**Task to carry out:**
Copy the entries below exactly; any picture among them should be left out.

**Source material:**
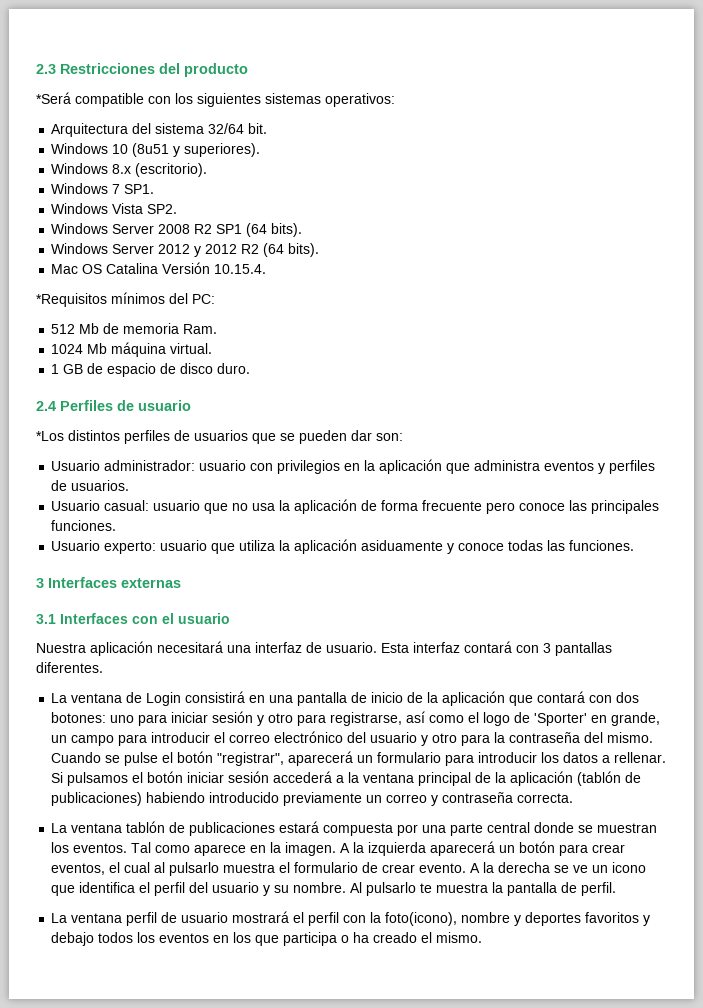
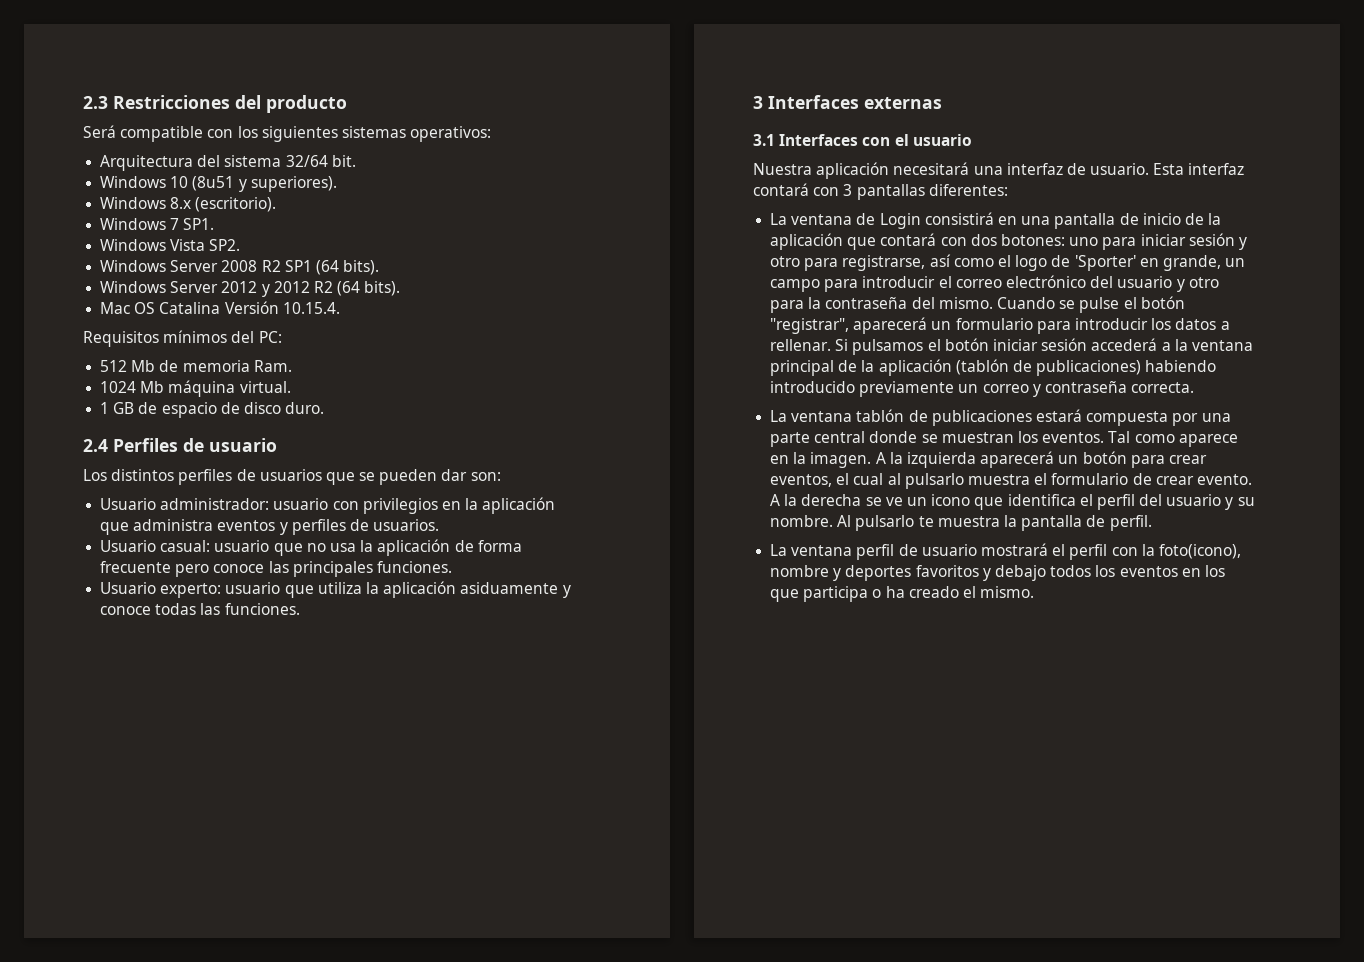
[36,92,71,104] *Será -> [83,125,116,138] Será
[36,293,107,307] *Requisitos -> [83,331,159,347] Requisitos
[36,431,64,441] *Los -> [83,469,107,481] Los
[36,662,103,673] diferentes. -> [928,184,1008,196] diferentes:

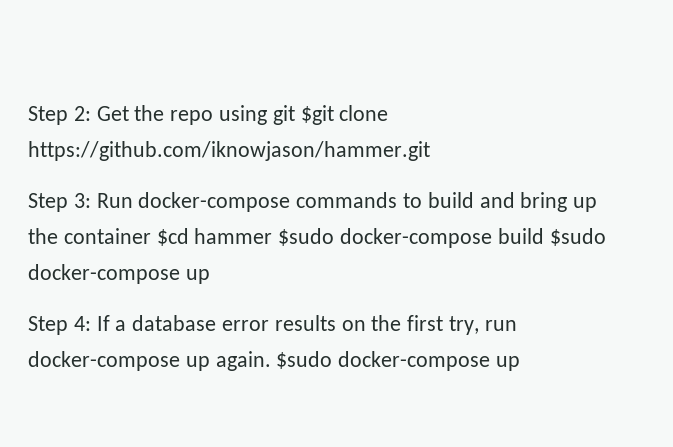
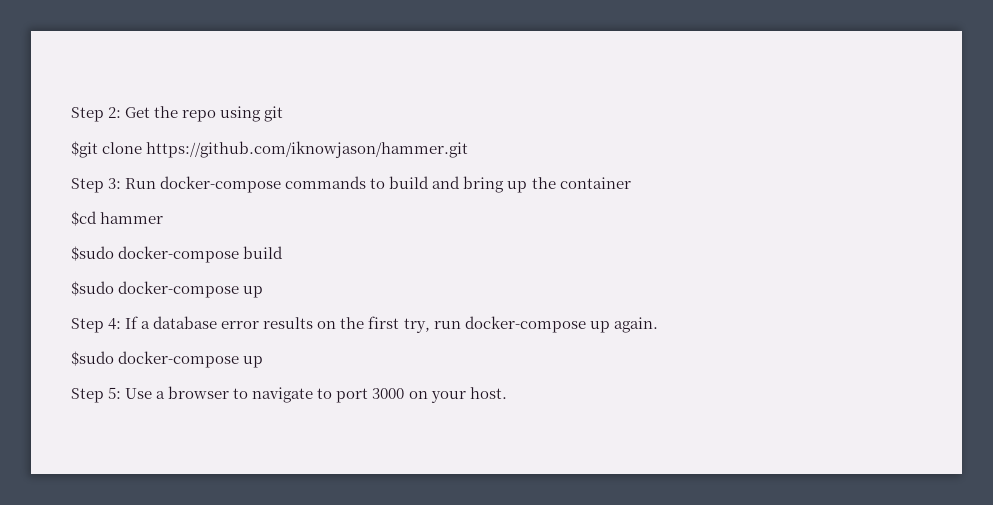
(295, 115) none -> (284, 114) //
(151, 236) none -> (631, 183) //
(273, 236) none -> (164, 218) //
(544, 236) none -> (284, 252) //
[276,351,521,371] $sudo docker-compose up -> [71,351,264,368] [71,386,507,403] // $sudo docker-compose up // Step 5: Use a browser to navigate to port 3000 on your host.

**Solution for this problem:**
[36,92,71,104] *Será -> [83,125,116,138] Será
[36,293,107,307] *Requisitos -> [83,331,159,347] Requisitos
[36,431,64,441] *Los -> [83,469,107,481] Los
[36,662,103,673] diferentes. -> [928,184,1008,196] diferentes:

(295, 115) none -> (284, 114) //
(151, 236) none -> (631, 183) //
(273, 236) none -> (164, 218) //
(544, 236) none -> (284, 252) //
[276,351,521,371] $sudo docker-compose up -> [71,351,264,368] [71,386,507,403] // $sudo docker-compose up // Step 5: Use a browser to navigate to port 3000 on your host.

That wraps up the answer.